* REQUIRED ACTION
Write all entries out exactly, images excluded.

########################################

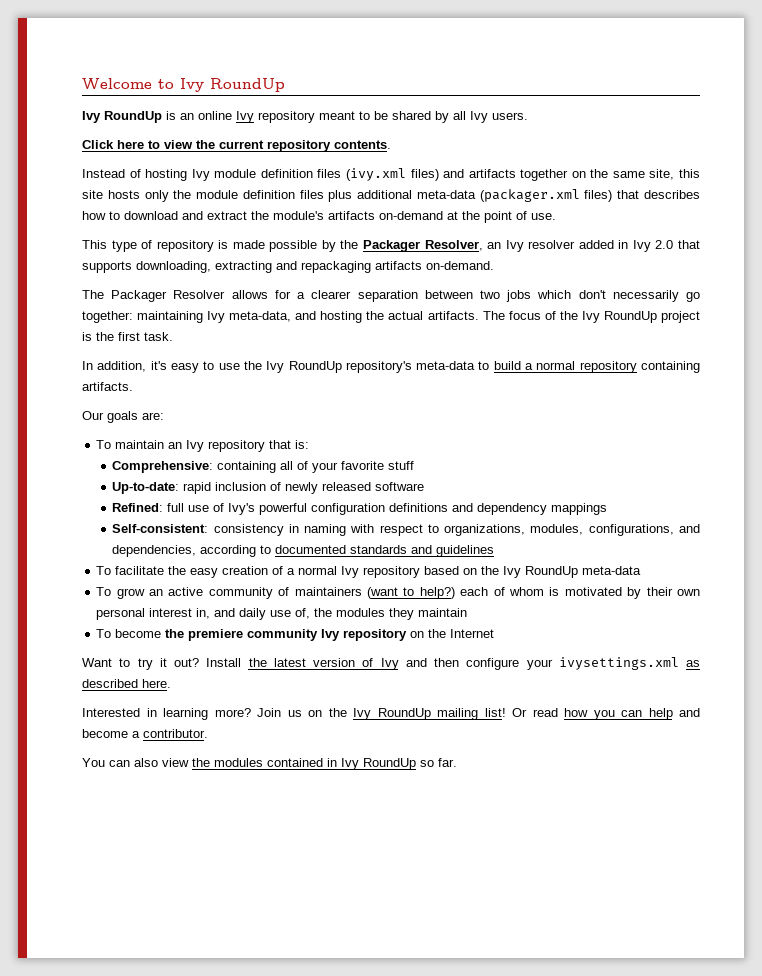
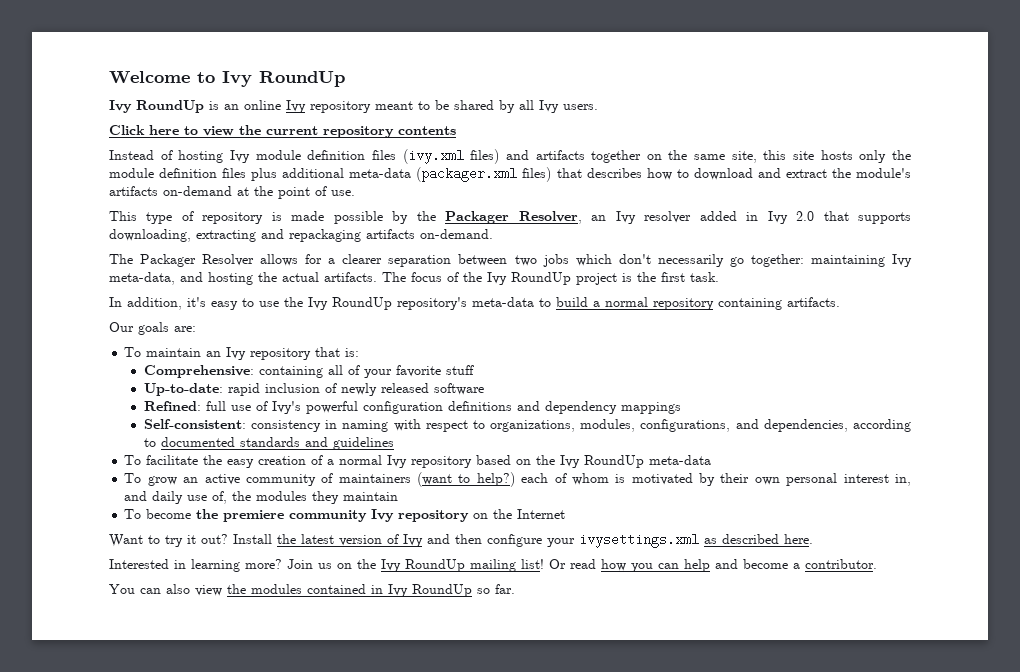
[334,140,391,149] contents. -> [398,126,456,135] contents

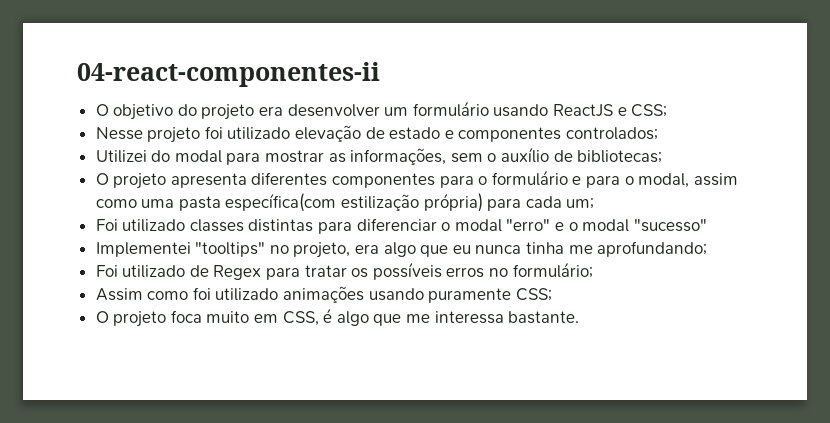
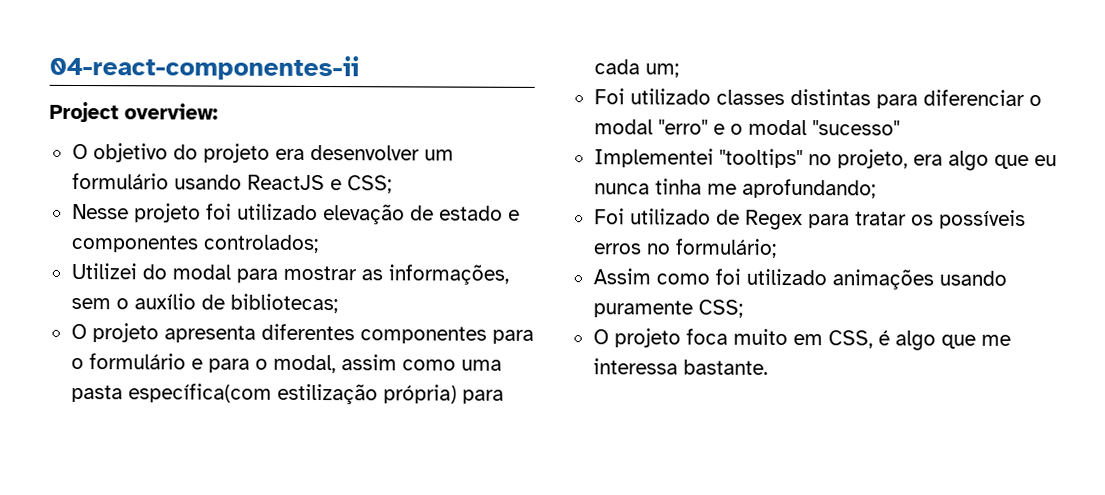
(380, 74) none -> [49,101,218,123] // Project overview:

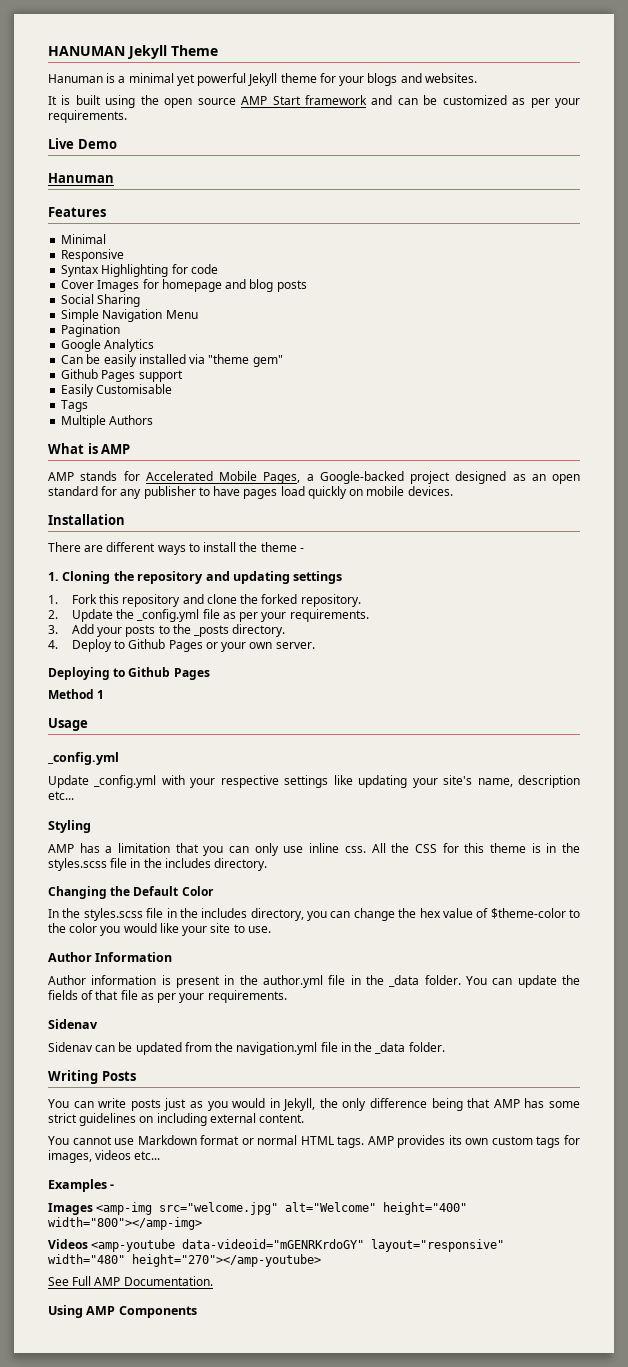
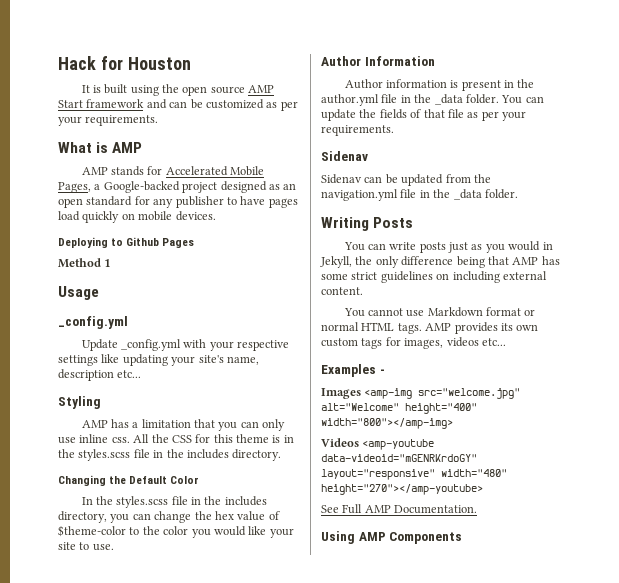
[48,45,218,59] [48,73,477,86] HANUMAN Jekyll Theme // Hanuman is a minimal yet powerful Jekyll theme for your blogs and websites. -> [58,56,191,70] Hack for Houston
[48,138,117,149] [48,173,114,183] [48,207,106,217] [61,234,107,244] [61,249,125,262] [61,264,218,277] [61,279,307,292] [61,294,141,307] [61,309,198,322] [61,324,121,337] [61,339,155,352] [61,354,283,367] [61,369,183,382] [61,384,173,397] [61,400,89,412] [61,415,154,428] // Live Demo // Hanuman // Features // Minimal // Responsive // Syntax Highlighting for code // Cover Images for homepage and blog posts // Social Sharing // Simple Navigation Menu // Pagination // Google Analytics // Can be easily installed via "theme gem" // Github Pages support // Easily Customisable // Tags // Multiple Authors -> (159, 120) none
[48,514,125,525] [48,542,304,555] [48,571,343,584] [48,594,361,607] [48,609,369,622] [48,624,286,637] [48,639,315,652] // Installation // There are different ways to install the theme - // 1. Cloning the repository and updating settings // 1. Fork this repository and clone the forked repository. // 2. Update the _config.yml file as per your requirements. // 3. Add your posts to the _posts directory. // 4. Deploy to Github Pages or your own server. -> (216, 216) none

########################################

* YOUR SOLUTION
[334,140,391,149] contents. -> [398,126,456,135] contents

(380, 74) none -> [49,101,218,123] // Project overview:

[48,45,218,59] [48,73,477,86] HANUMAN Jekyll Theme // Hanuman is a minimal yet powerful Jekyll theme for your blogs and websites. -> [58,56,191,70] Hack for Houston
[48,138,117,149] [48,173,114,183] [48,207,106,217] [61,234,107,244] [61,249,125,262] [61,264,218,277] [61,279,307,292] [61,294,141,307] [61,309,198,322] [61,324,121,337] [61,339,155,352] [61,354,283,367] [61,369,183,382] [61,384,173,397] [61,400,89,412] [61,415,154,428] // Live Demo // Hanuman // Features // Minimal // Responsive // Syntax Highlighting for code // Cover Images for homepage and blog posts // Social Sharing // Simple Navigation Menu // Pagination // Google Analytics // Can be easily installed via "theme gem" // Github Pages support // Easily Customisable // Tags // Multiple Authors -> (159, 120) none
[48,514,125,525] [48,542,304,555] [48,571,343,584] [48,594,361,607] [48,609,369,622] [48,624,286,637] [48,639,315,652] // Installation // There are different ways to install the theme - // 1. Cloning the repository and updating settings // 1. Fork this repository and clone the forked repository. // 2. Update the _config.yml file as per your requirements. // 3. Add your posts to the _posts directory. // 4. Deploy to Github Pages or your own server. -> (216, 216) none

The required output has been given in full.